Anonaine is a bioactive benzylisoquinoline alkaloid, present in members of the plant families Magnoliaceae and Annonaceae It is named after the plant it was first extracted from, Annona reticulata, which is commonly known as Anona.
The alkaloid was first isolated from the bark of the Annona reticulata. It has since been found in Annona squamosa, the leaves of Michelia × alba, Fissistigma latifolium and Goniothalamus australis, among many others. The compound may be obtained by dry roasting the bark of Annona reticulata and extracting with methanol. The methanol is removed and the resulting syrup is then treated with hydrochloric acid and the insoluble salts filtered off. The filtrate can then made basic with NH4OH and extracted with diethyl ether. Shaking the extract with 5% sodium hydroxide and retaining the organic layer removes the phenolic content of the extract. The hydrogen chloride salt is then obtained by mixing with hydrochloric acid and recrystallized from diethyl ether. The free base can then be obtained. The anonaine content of Annona reticulata is approximately 0.12%, based on the weight of the starting dried bark.
Anonaine is found in many species of Annonacae, which have been used as traditional medicines for many years. For example, extracts of Annona squamosa have been used as treatments for epilepsy, dysentery, cardiac problems, worm infection, constipation, bacterial infection, fever and ulcers. It appears, however, that anonaine is not active in the treatment of many of these ailments.
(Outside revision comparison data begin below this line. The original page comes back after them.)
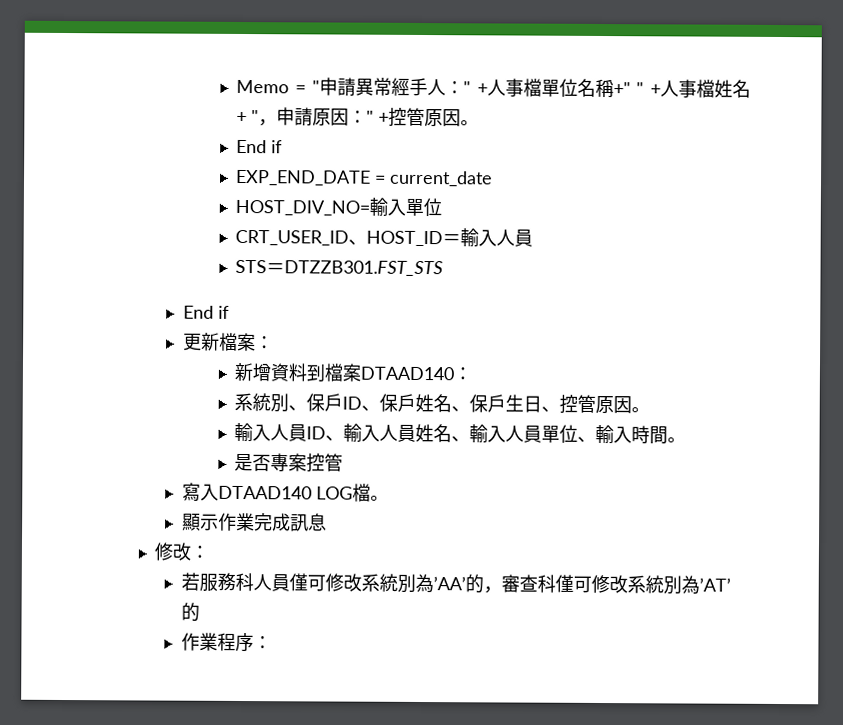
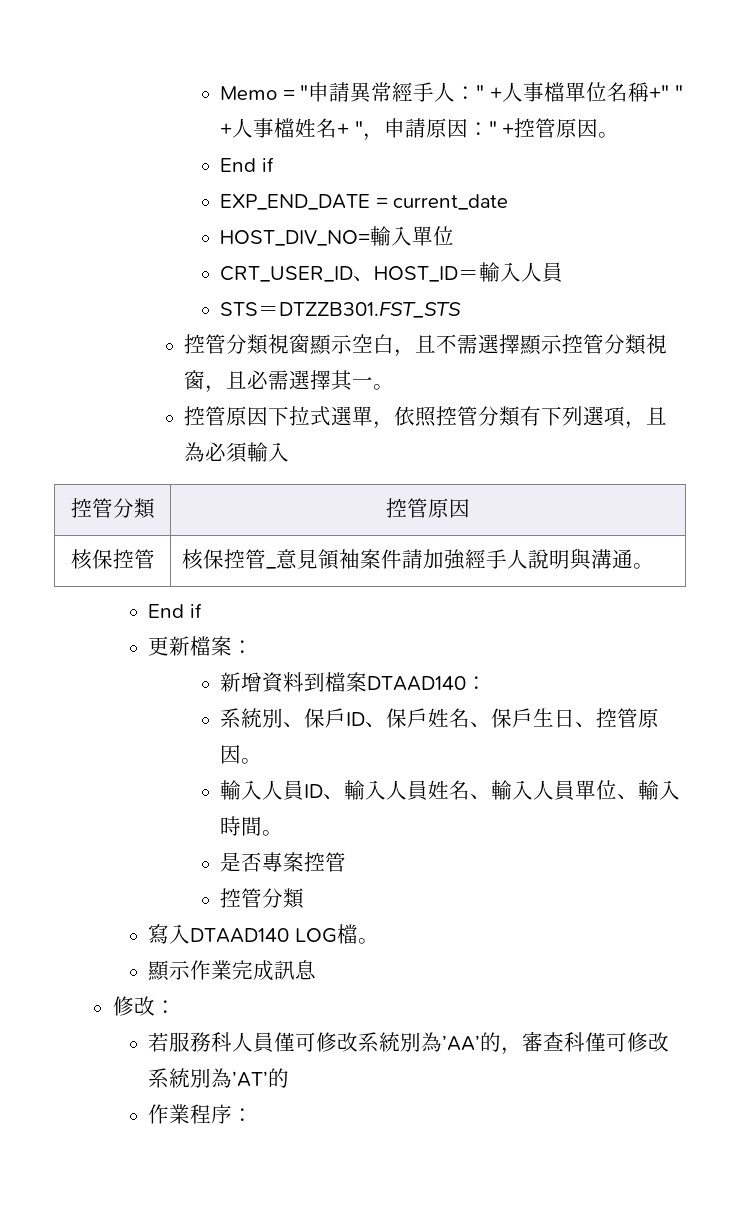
+ 控管分類視窗顯示空白，且不需選擇顯示控管分類視窗，且必需選擇其一。
+ 控管原因下拉式選單，依照控管分類有下列選項，且為必須輸入
+ 控管分類 | 控管原因
+ 核保控管 | 核保控管_意見領袖案件請加強經手人說明與溝通。
  是否專案控管
+ 控管分類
Studies into the bioactivity of anonaine have revealed various interesting pharmacological activities including antitumour, vasorelaxation, antioxidative, antiparasitic and antimicrobial effects, as well as having an effect on the central nervous system.
Anonaine is known to inhibit growth in human cervical cancer and human lung carcinoma H1299 cells. The mechanism by which anonaine induces apoptosis in these cells is believed to occur by several mechanisms: generation of nitric oxide and reactive oxygen species, reduction in intracellular glutathione concentration, activation of caspases and apoptosis-related proteins, and damage to DNA.